*** Opening of DATA EXTRACTS ***

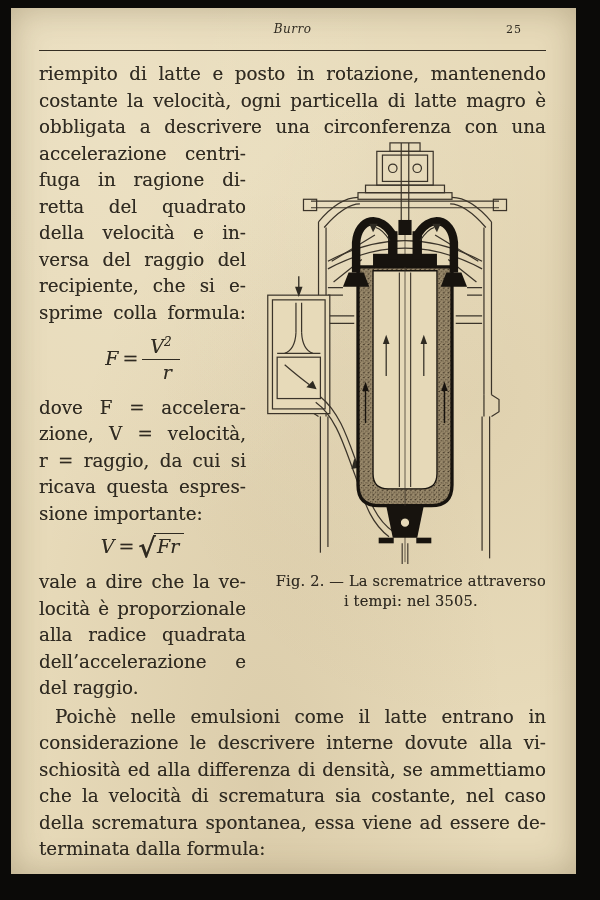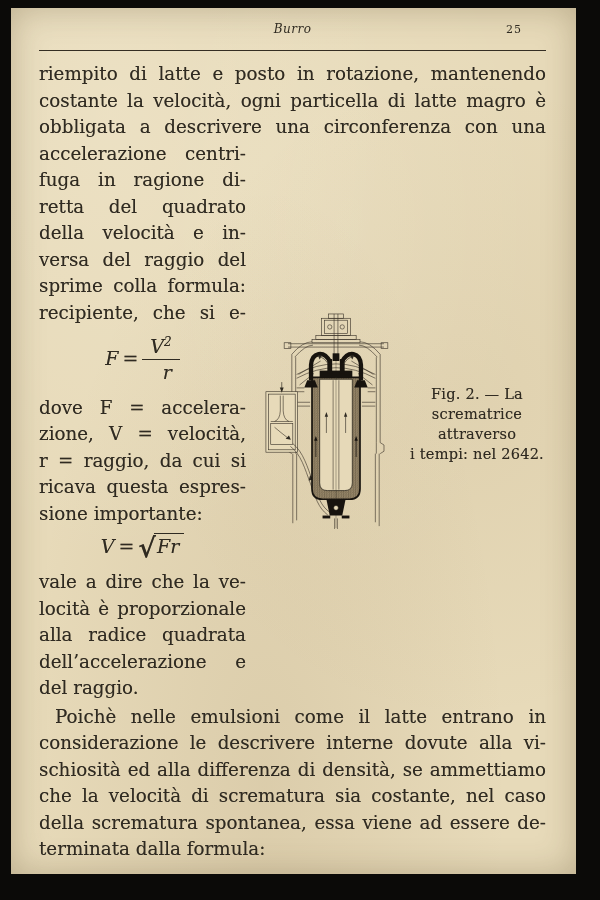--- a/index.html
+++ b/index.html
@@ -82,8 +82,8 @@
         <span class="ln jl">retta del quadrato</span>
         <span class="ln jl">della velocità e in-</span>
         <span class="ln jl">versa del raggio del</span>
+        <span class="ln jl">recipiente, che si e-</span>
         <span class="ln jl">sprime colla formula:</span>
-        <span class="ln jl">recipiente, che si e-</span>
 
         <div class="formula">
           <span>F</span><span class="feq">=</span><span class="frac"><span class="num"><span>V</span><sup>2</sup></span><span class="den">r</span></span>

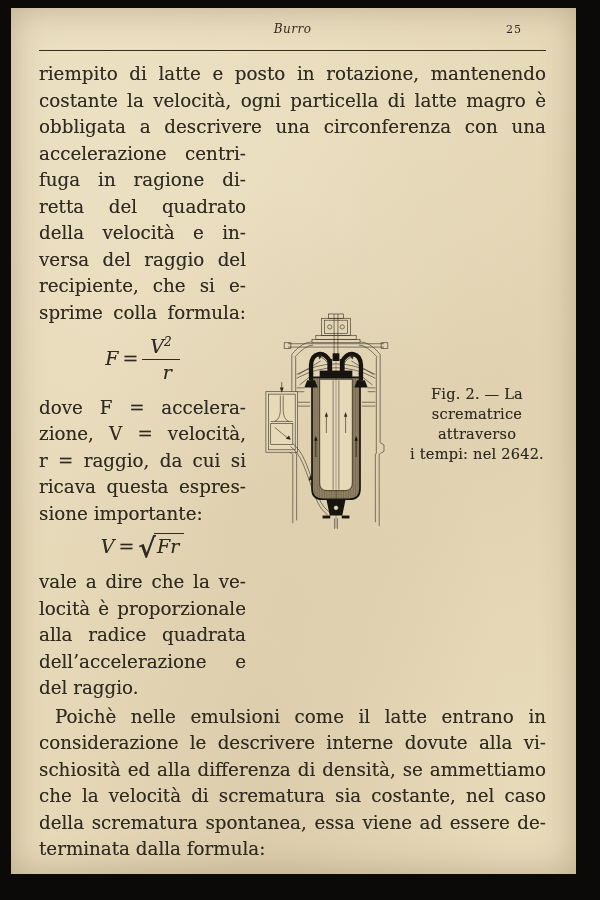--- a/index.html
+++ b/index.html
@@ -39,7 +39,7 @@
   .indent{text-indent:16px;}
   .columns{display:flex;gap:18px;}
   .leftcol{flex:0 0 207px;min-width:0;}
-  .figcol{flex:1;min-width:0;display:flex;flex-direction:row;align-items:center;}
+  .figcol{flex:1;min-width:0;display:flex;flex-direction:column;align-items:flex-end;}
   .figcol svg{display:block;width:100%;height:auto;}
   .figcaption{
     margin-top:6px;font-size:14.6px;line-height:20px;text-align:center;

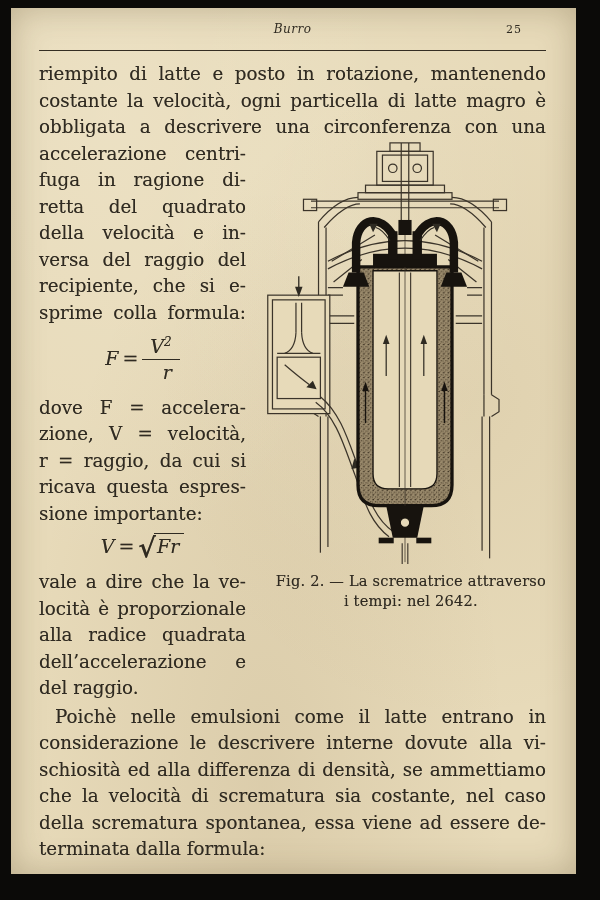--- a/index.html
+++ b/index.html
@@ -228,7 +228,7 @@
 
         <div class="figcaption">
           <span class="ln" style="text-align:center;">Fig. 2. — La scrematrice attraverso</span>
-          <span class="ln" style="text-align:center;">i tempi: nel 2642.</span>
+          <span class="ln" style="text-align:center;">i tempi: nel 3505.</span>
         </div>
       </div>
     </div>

*** Close of DATA EXTRACTS ***

-- PROBLEM --
In the records above, some lines may contain the word "width"; copy every one of them.

-- RESULT OF THIS TASK --
   .leftcol{flex:0 0 207px;min-width:0;}
-  .figcol{flex:1;min-width:0;display:flex;flex-direction:row;align-items:center;}
+  .figcol{flex:1;min-width:0;display:flex;flex-direction:column;align-items:flex-end;}
   .figcol svg{display:block;width:100%;height:auto;}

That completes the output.